**What is expected**: Only the lines from the start of the entries up to and including the line with "-89,7 +89,7 @@" should be written out, exactly as they stand.

(Code change snippets)

^^^^

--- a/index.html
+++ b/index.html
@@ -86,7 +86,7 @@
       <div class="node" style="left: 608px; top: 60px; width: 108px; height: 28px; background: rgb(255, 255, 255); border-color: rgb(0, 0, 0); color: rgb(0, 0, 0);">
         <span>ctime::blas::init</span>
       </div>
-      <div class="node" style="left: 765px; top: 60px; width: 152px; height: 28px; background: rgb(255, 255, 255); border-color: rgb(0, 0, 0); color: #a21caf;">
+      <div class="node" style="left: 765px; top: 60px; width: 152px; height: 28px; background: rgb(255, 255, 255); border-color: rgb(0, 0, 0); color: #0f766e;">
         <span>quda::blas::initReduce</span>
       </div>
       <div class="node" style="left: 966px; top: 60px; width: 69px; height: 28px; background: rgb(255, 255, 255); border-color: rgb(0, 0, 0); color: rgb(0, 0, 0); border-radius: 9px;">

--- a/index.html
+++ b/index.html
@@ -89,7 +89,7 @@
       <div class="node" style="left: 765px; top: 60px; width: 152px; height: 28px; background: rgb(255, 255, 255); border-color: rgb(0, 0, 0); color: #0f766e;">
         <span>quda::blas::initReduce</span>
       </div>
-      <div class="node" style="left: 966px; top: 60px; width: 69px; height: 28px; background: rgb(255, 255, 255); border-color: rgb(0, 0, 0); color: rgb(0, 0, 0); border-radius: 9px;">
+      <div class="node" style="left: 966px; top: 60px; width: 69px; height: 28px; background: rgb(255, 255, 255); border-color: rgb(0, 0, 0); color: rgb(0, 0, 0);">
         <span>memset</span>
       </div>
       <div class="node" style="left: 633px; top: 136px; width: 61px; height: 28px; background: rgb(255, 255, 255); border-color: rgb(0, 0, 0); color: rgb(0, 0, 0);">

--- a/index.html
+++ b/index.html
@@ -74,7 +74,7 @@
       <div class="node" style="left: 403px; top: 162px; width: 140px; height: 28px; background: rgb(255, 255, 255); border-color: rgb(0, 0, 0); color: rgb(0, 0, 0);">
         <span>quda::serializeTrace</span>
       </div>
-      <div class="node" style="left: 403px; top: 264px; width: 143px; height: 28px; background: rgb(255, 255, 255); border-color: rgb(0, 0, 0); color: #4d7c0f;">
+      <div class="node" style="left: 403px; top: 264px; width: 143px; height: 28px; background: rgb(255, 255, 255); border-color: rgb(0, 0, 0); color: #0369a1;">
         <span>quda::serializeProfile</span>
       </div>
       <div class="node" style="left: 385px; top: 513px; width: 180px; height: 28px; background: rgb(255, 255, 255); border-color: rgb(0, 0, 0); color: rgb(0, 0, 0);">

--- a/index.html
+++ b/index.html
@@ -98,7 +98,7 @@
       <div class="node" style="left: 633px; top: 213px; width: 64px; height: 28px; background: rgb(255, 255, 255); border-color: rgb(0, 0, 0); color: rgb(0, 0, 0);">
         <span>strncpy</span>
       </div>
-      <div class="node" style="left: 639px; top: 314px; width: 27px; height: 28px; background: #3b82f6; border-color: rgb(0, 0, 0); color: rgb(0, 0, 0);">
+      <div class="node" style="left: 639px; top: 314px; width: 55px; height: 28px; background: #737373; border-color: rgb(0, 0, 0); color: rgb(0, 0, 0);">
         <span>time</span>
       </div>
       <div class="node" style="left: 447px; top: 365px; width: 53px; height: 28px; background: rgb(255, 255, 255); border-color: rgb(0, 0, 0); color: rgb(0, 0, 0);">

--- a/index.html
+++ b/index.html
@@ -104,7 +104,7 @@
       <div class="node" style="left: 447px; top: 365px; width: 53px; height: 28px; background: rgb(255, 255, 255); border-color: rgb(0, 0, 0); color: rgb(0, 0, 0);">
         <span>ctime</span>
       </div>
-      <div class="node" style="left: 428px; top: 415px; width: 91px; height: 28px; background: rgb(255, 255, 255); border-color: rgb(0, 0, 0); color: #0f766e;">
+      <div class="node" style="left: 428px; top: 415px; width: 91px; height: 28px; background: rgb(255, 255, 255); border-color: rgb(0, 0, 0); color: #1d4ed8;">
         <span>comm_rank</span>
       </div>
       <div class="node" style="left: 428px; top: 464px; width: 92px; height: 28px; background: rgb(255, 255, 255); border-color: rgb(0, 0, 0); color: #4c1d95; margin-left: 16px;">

^^^^

**Answer space**:
--- a/index.html
+++ b/index.html
@@ -86,7 +86,7 @@
       <div class="node" style="left: 608px; top: 60px; width: 108px; height: 28px; background: rgb(255, 255, 255); border-color: rgb(0, 0, 0); color: rgb(0, 0, 0);">
         <span>ctime::blas::init</span>
       </div>
-      <div class="node" style="left: 765px; top: 60px; width: 152px; height: 28px; background: rgb(255, 255, 255); border-color: rgb(0, 0, 0); color: #a21caf;">
+      <div class="node" style="left: 765px; top: 60px; width: 152px; height: 28px; background: rgb(255, 255, 255); border-color: rgb(0, 0, 0); color: #0f766e;">
         <span>quda::blas::initReduce</span>
       </div>
       <div class="node" style="left: 966px; top: 60px; width: 69px; height: 28px; background: rgb(255, 255, 255); border-color: rgb(0, 0, 0); color: rgb(0, 0, 0); border-radius: 9px;">

--- a/index.html
+++ b/index.html
@@ -89,7 +89,7 @@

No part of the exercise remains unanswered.